======== Provided information ========

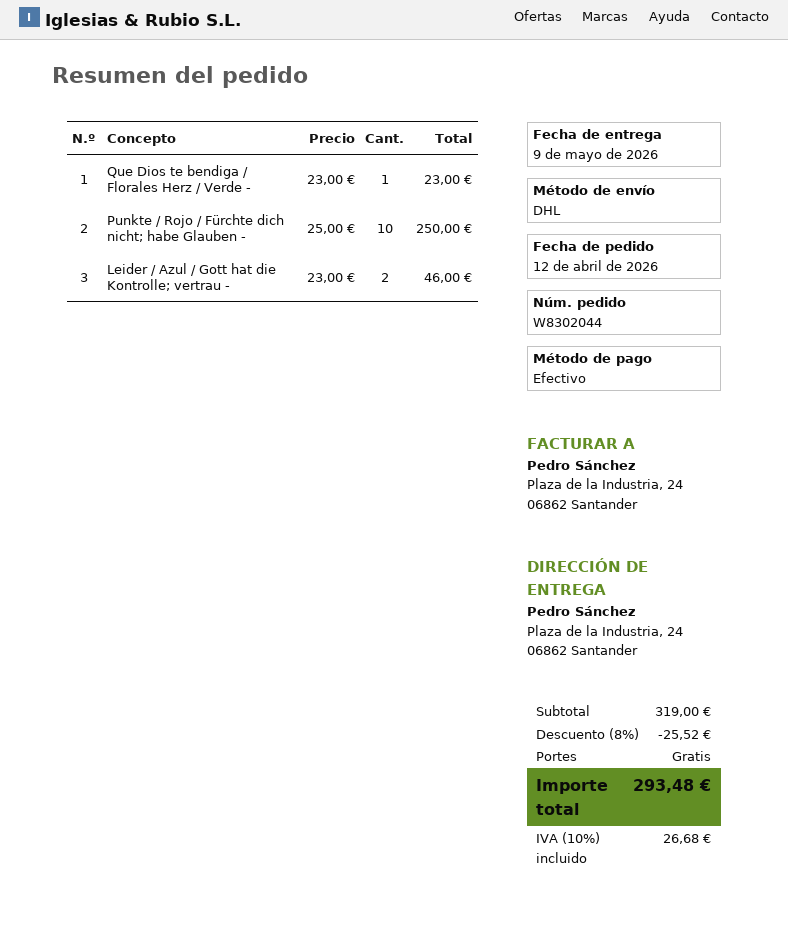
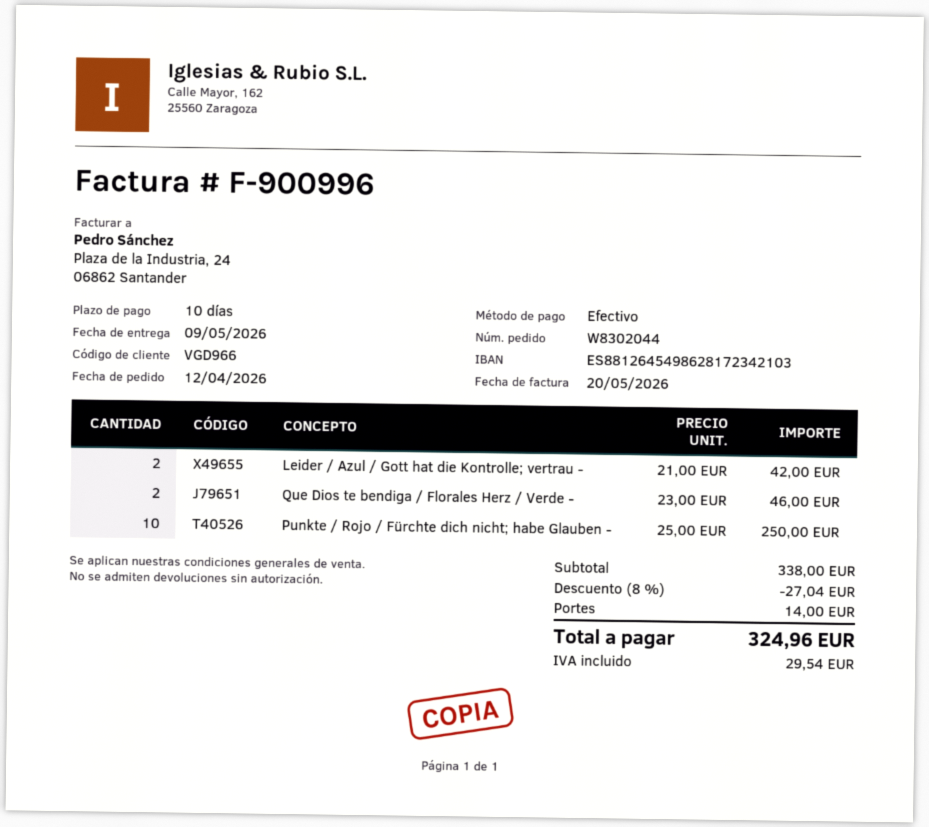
Que Dios te bendiga / Florales Herz / Verde -: 1 x 23.00 = 23.00 -> 2 x 23.00 = 46.00
Leider / Azul / Gott hat die Kontrolle; vertrau -: 2 x 23.00 = 46.00 -> 2 x 21.00 = 42.00
subtotal: 319.00 -> 338.00
discount: 8% = 25.52 -> 8% = 27.04
shipping: 0.00 -> 14.00
tax: 26.68 -> 29.54
total: 293.48 -> 324.96

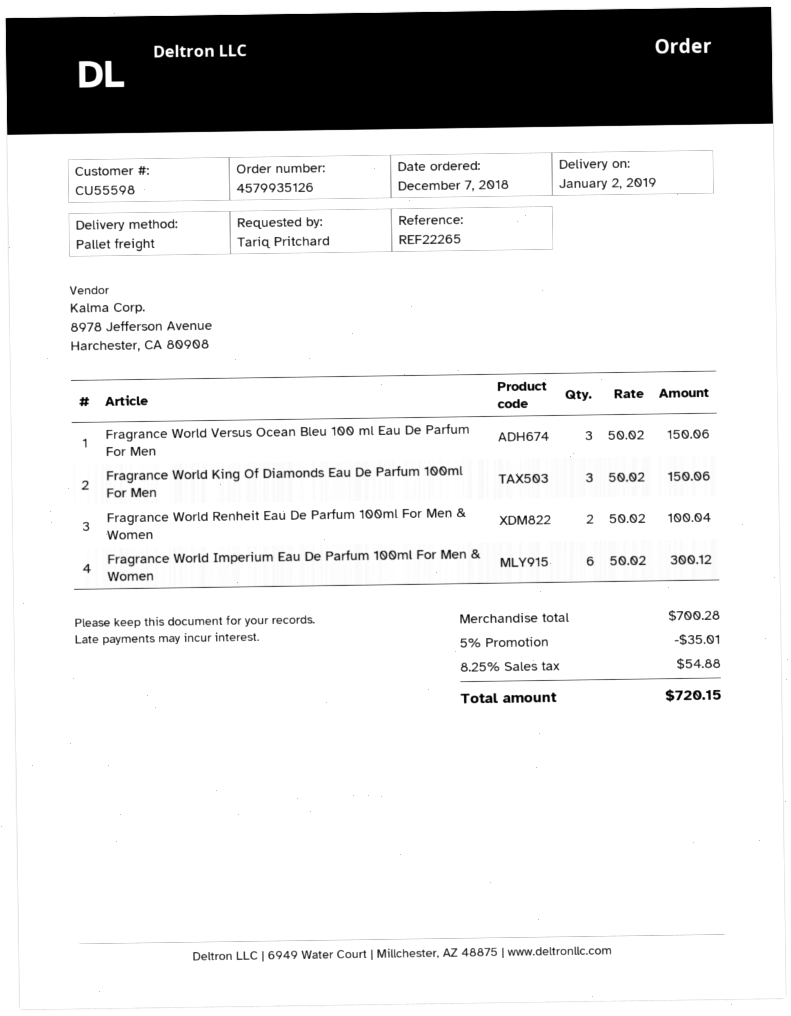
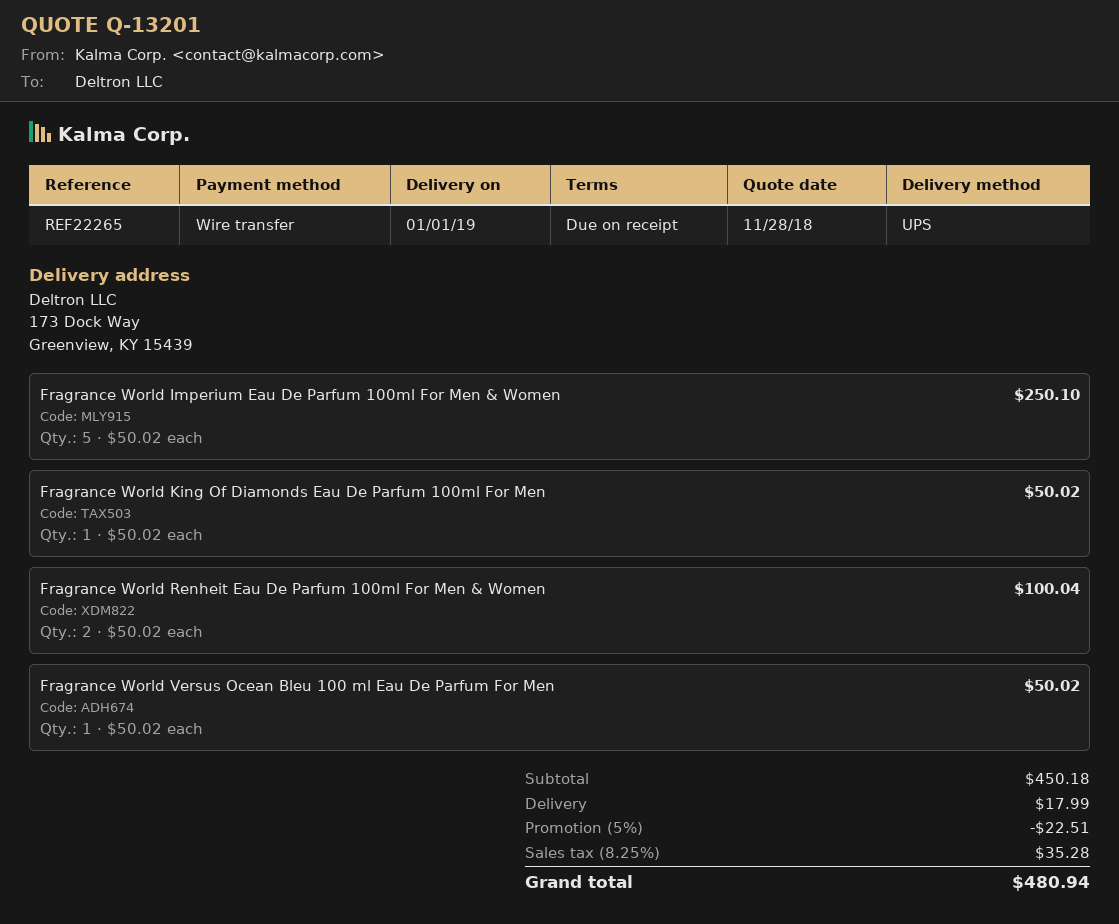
delivery date: 2019-01-02 -> 2019-01-01
shipping method: pallet freight -> UPS
Fragrance World Versus Ocean Bleu 100 ml Eau De Parfum For Men: 3 x 50.02 = 150.06 -> 1 x 50.02 = 50.02
Fragrance World King Of Diamonds Eau De Parfum 100ml For Men: 3 x 50.02 = 150.06 -> 1 x 50.02 = 50.02
Fragrance World Imperium Eau De Parfum 100ml For Men & Women: 6 x 50.02 = 300.12 -> 5 x 50.02 = 250.10
subtotal: 700.28 -> 450.18
discount: 5% = 35.01 -> 5% = 22.51
shipping: none -> 17.99
tax: 8.25% = 54.88 -> 8.25% = 35.28
total: 720.15 -> 480.94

========

* Task to carry out *
Your task is to reproduce the entries above word for word, from the first line through the line with "subtotal: 700.28 -> 450.18", and please leave out any pictures.

* Result of this task *
Que Dios te bendiga / Florales Herz / Verde -: 1 x 23.00 = 23.00 -> 2 x 23.00 = 46.00
Leider / Azul / Gott hat die Kontrolle; vertrau -: 2 x 23.00 = 46.00 -> 2 x 21.00 = 42.00
subtotal: 319.00 -> 338.00
discount: 8% = 25.52 -> 8% = 27.04
shipping: 0.00 -> 14.00
tax: 26.68 -> 29.54
total: 293.48 -> 324.96

delivery date: 2019-01-02 -> 2019-01-01
shipping method: pallet freight -> UPS
Fragrance World Versus Ocean Bleu 100 ml Eau De Parfum For Men: 3 x 50.02 = 150.06 -> 1 x 50.02 = 50.02
Fragrance World King Of Diamonds Eau De Parfum 100ml For Men: 3 x 50.02 = 150.06 -> 1 x 50.02 = 50.02
Fragrance World Imperium Eau De Parfum 100ml For Men & Women: 6 x 50.02 = 300.12 -> 5 x 50.02 = 250.10
subtotal: 700.28 -> 450.18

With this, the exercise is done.